Funcontas do TCE-MG: Entendendo o Fundo e a Controvérsia
O Funcontas é um fundo destinado a modernizar e aperfeiçoar as atividades de auditoria, fiscalização e controle externo do TCE-MG. Sua existência, por si só, visa fortalecer a capacidade do tribunal em sua missão constitucional. Contudo, a legalidade e a legitimidade de sua arrecadação, especialmente em contextos de Termos de Ajustamento de Gestão (TAGs) ou outras formas de consensualidade, têm sido questionadas, como aponta a recente discussão.
Arrecadação e Consensualidade: Um Ponto de Tensão
O cerne da controvérsia reside na forma como os recursos para o Funcontas são arrecadados. A notícia em questão destaca que o caso “ultrapassa a privatização da Copasa e testa os limites financeiros da consensualidade no controle externo”. Isso sugere que a discussão não se limita a um evento isolado, mas sim a um modelo ou prática que pode estar sendo adotado em diversos processos. A consensualidade, que busca soluções negociadas e mais rápidas para problemas na gestão pública, pode estar sendo empregada de uma maneira que gera contribuições financeiras ao Funcontas, levantando dúvidas sobre a espontaneidade e a base legal dessas “contribuições”.
O Princípio da Legalidade e as Finanças Públicas
No Direito Público brasileiro, o princípio da legalidade estrita é um pilar fundamental, especialmente no que tange à criação e arrecadação de tributos ou outras contribuições compulsórias. Qualquer exigência financeira do Estado deve ter sua base e limites definidos em lei. A dúvida, portanto, é se a arrecadação do Funcontas, no contexto da consensualidade, possui o devido amparo legal que justifique sua exigência e, mais importante, se essa exigência não desvirtua a natureza voluntária de acordos de consensualidade.
Questões importantes que surgem:
- A consensualidade, pensada para agilizar a resolução de irregularidades, pode se tornar um mecanismo indireto de arrecadação?
- As contribuições ao Funcontas, nesse cenário, são verdadeiramente voluntárias ou há uma coercibilidade implícita para entidades que buscam regularizar sua situação perante o TCE-MG?

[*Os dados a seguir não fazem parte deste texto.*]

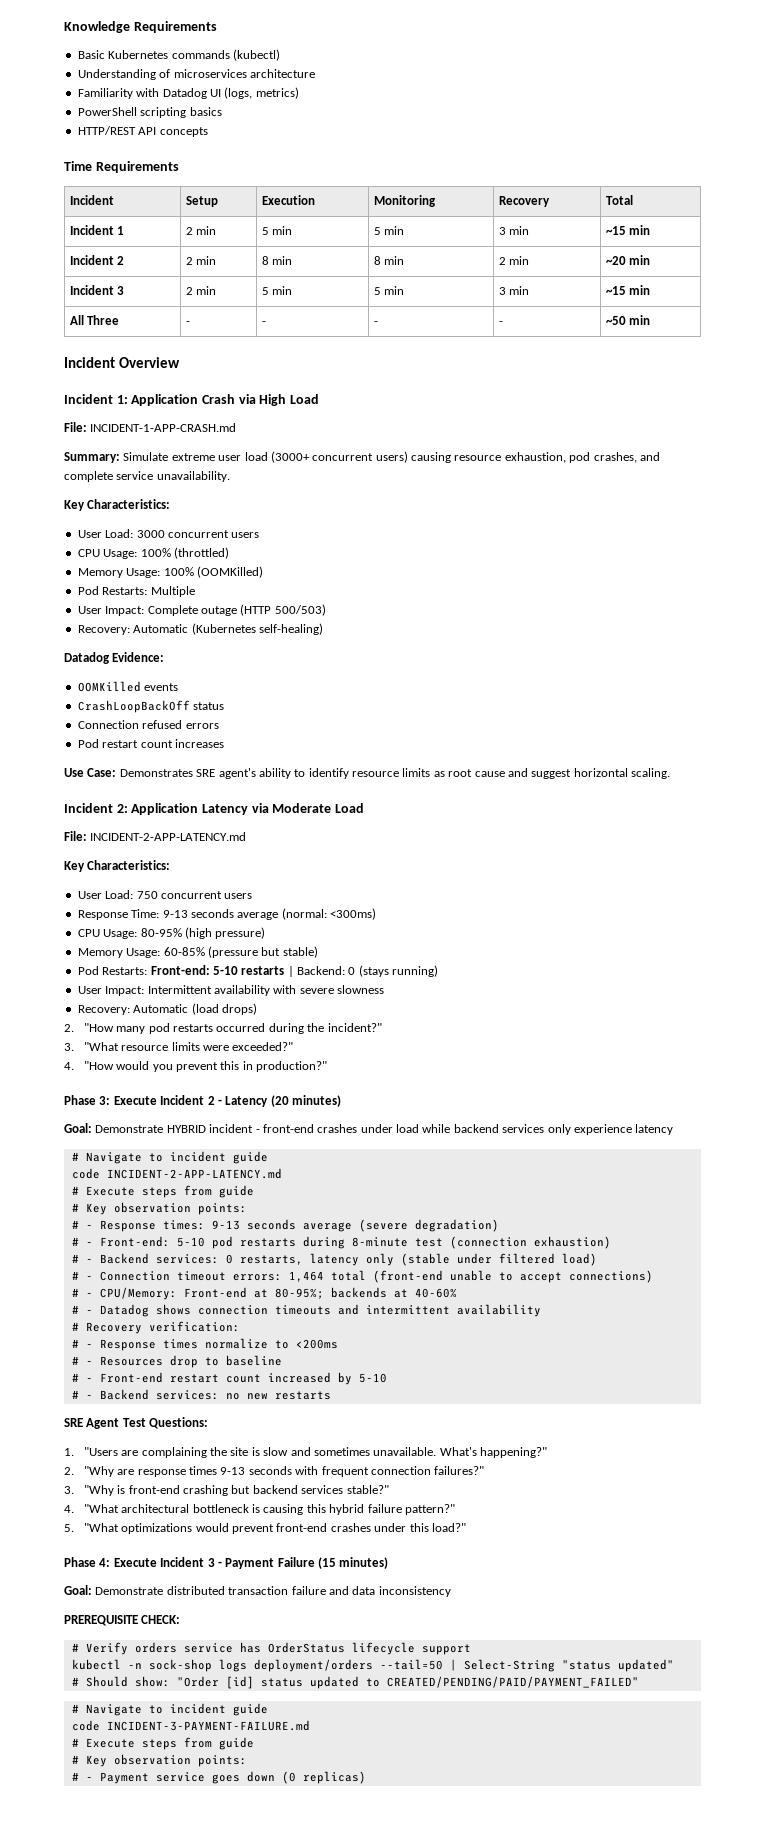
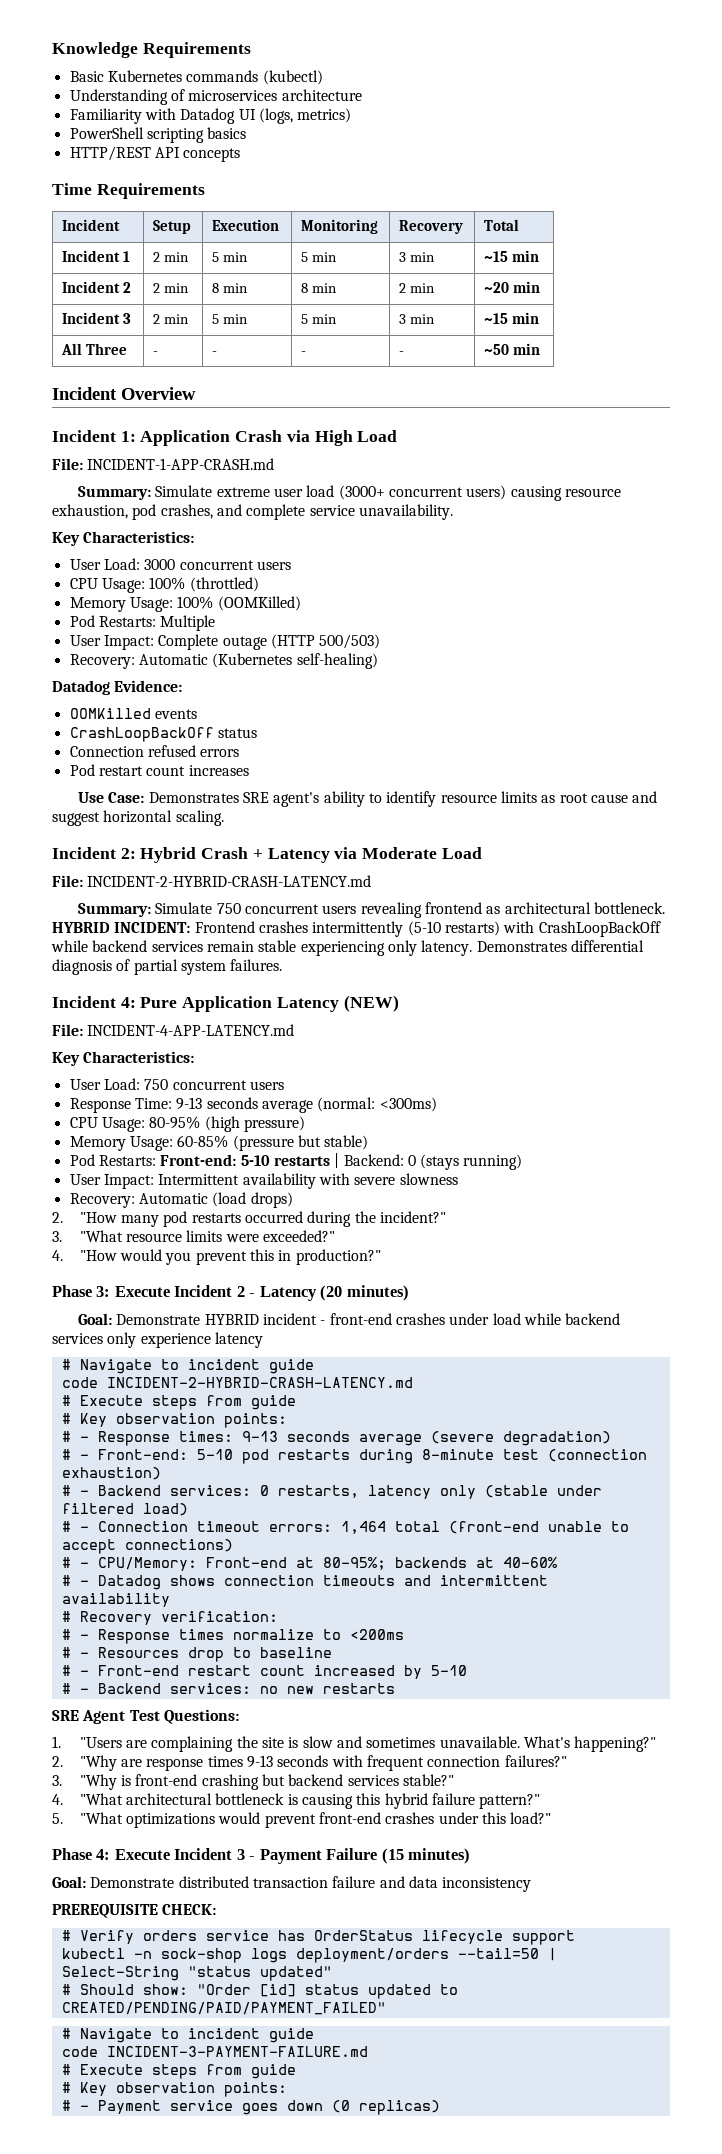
- Incident 2: Application Latency via Moderate Load
+ Incident 2: Hybrid Crash + Latency via Moderate Load
- File: INCIDENT-2-APP-LATENCY.md
+ File: INCIDENT-2-HYBRID-CRASH-LATENCY.md
+ Summary: Simulate 750 concurrent users revealing frontend as architectural bottleneck. HYBRID INCIDENT: Frontend crashes intermittently (5-10 restarts) with CrashLoopBackOff while backend services remain stable experiencing only latency. Demonstrates differential diagnosis of partial system failures.
+ Incident 4: Pure Application Latency (NEW)
+ File: INCIDENT-4-APP-LATENCY.md
- code INCIDENT-2-APP-LATENCY.md
+ code INCIDENT-2-HYBRID-CRASH-LATENCY.md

- Qual é o impacto dessas práticas na autonomia e independência das entidades controladas, e na própria imagem de imparcialidade do órgão de controle?
Além da Copasa: O Alcance do Precedente
A menção de que o caso “ultrapassa a privatização da Copasa” é crucial. Isso indica que a discussão não é apenas sobre um processo específico de privatização e as obrigações que surgiram dela, mas sobre um paradigma mais amplo de como o TCE-MG pode estar utilizando a consensualidade para gerar recursos para o Funcontas. Se a prática for considerada irregular, suas implicações podem se estender a inúmeros outros acordos e ajustes de gestão, impactando a segurança jurídica e as finanças de diversas entidades públicas e privadas.
Conclusão: A Necessidade de Clareza e Rigor Legal
O debate em torno do Funcontas do TCE-MG e a legalidade de sua arrecadação via consensualidade sublinha a perene tensão entre a busca por eficiência na gestão pública e a imperatividade do princípio da legalidade. É fundamental que os mecanismos de controle externo, ao mesmo tempo em que buscam aprimorar suas ferramentas, o façam dentro dos estritos limites da Constituição e das leis. A transparência e a clareza sobre a origem e a destinação dos recursos são essenciais para manter a confiança nas instituições e garantir a segurança jurídica no âmbito do direito público. O Amplo Jurídico continuará acompanhando de perto os desdobramentos desse importante caso.